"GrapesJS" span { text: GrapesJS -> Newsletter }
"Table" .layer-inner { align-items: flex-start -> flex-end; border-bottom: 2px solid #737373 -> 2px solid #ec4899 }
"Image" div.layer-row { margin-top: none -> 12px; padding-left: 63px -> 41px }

==

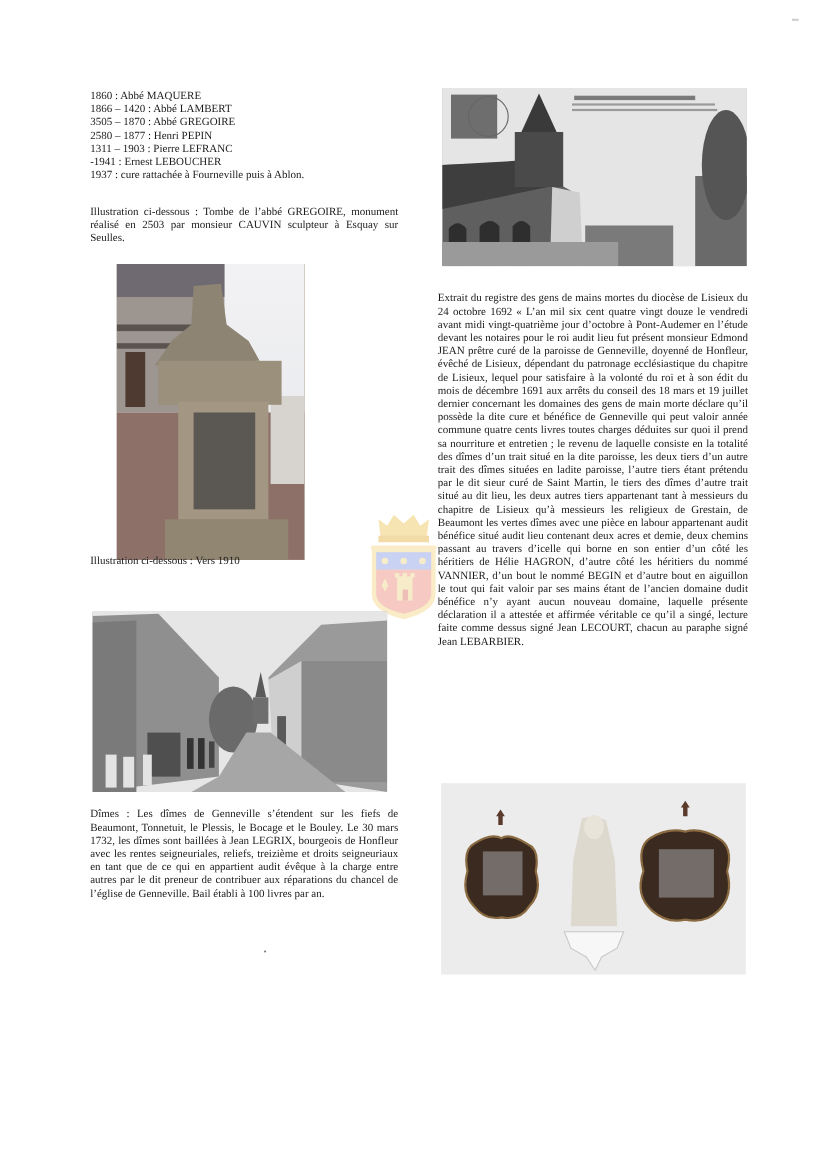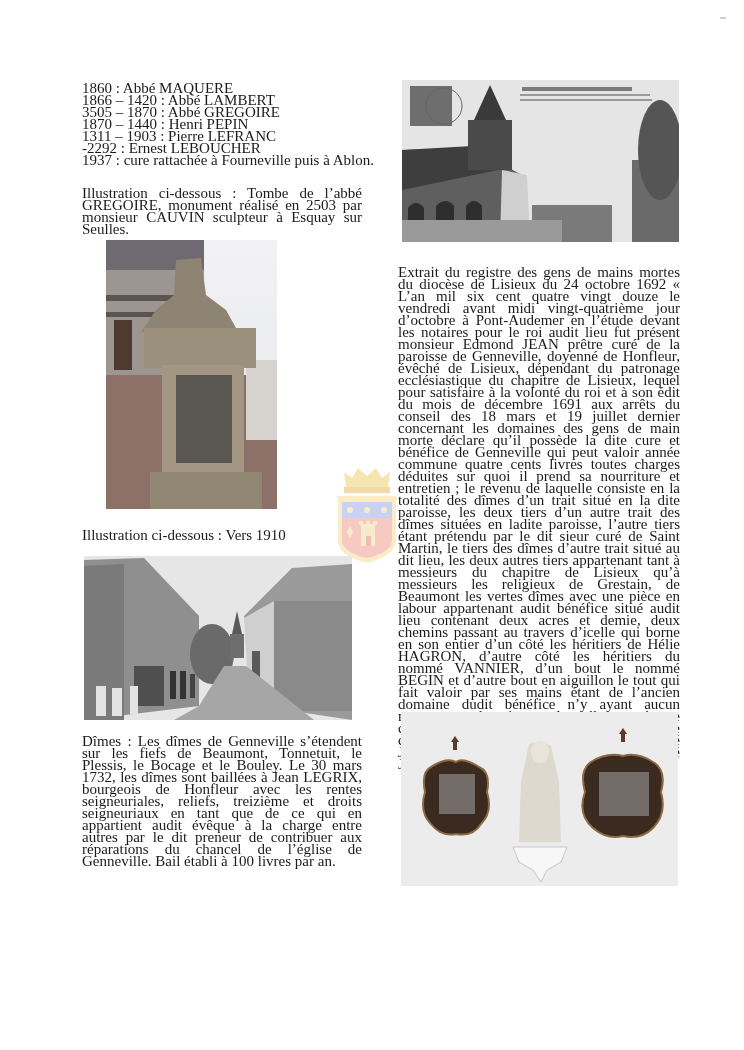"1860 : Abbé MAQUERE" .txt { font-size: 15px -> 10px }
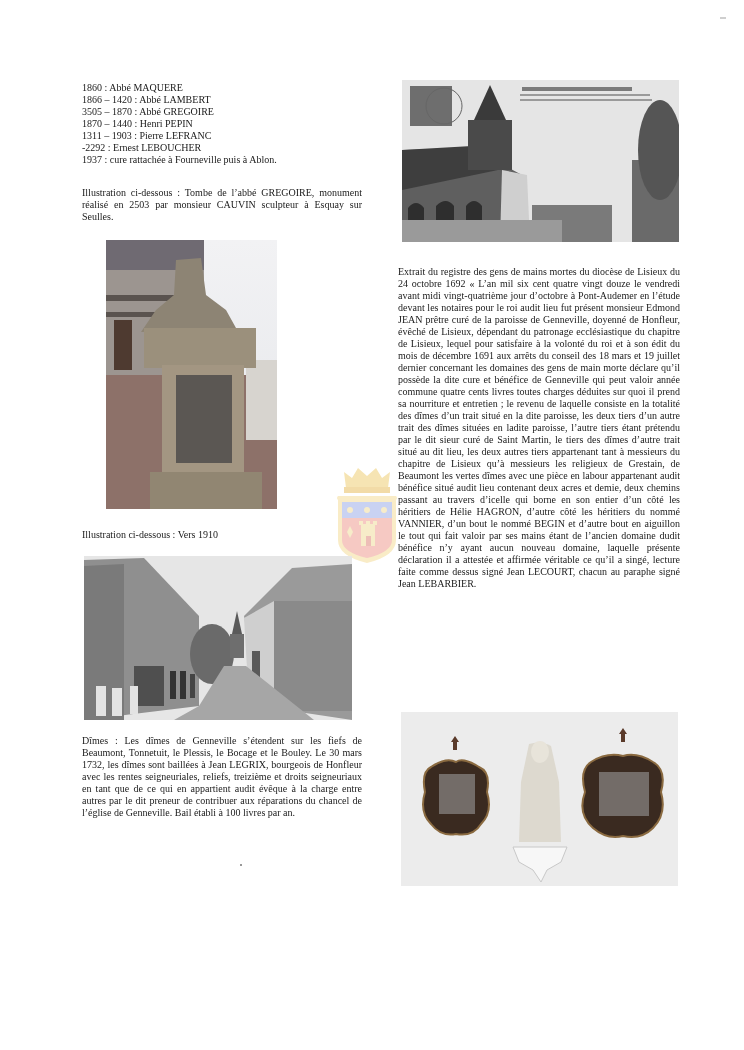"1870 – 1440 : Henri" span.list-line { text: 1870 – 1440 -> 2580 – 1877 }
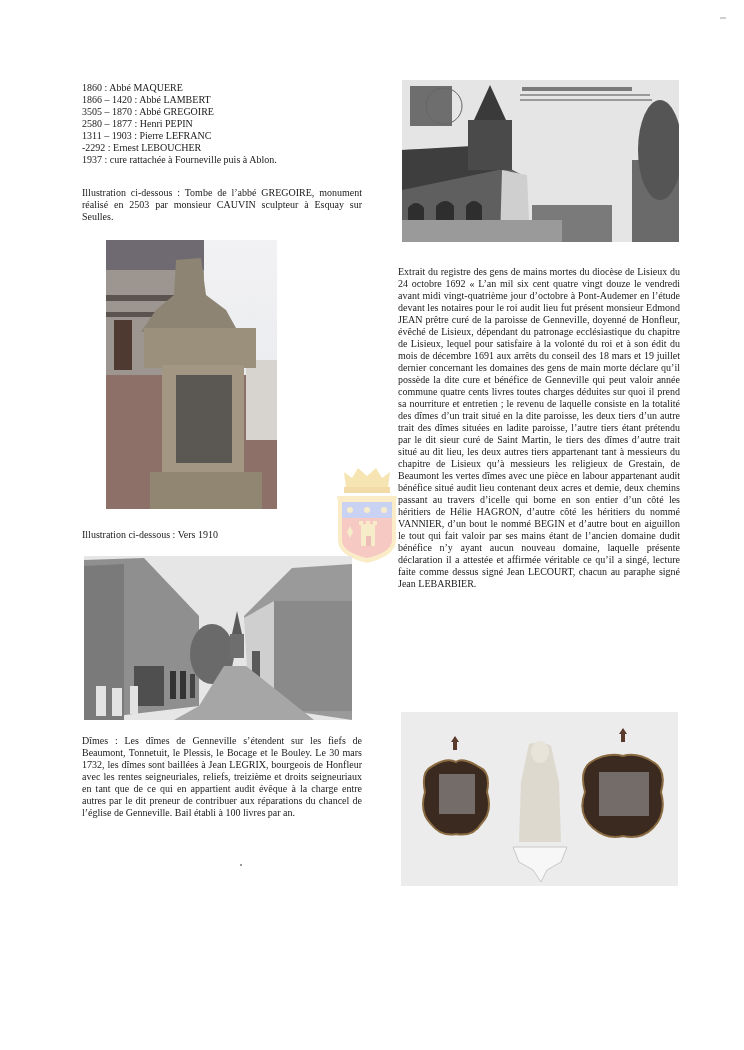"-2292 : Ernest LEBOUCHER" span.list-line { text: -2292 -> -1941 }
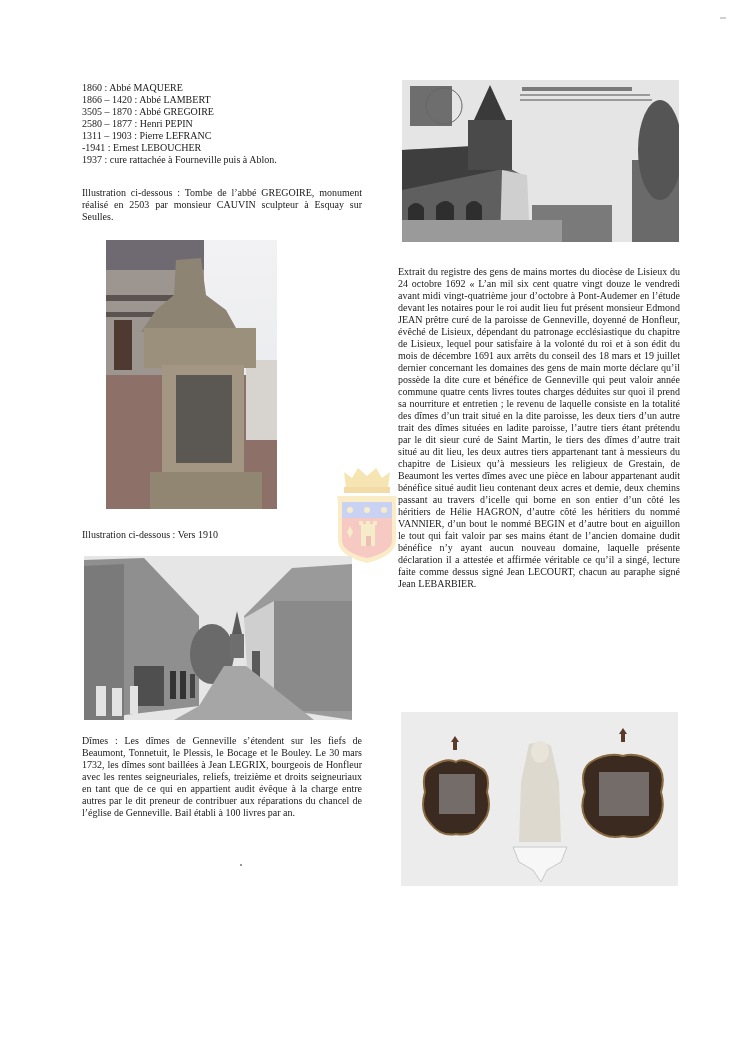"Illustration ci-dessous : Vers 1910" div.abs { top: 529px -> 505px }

**What you will do:** Set down again, exactly, every line above from the one with "font-size: 15px ->" down to the one with "ci-dessous : Vers", both ends included. No pictures, and nothing else.

**Exercise solution:**
"1860 : Abbé MAQUERE" .txt { font-size: 15px -> 10px }
"1870 – 1440 : Henri" span.list-line { text: 1870 – 1440 -> 2580 – 1877 }
"-2292 : Ernest LEBOUCHER" span.list-line { text: -2292 -> -1941 }
"Illustration ci-dessous : Vers 1910" div.abs { top: 529px -> 505px }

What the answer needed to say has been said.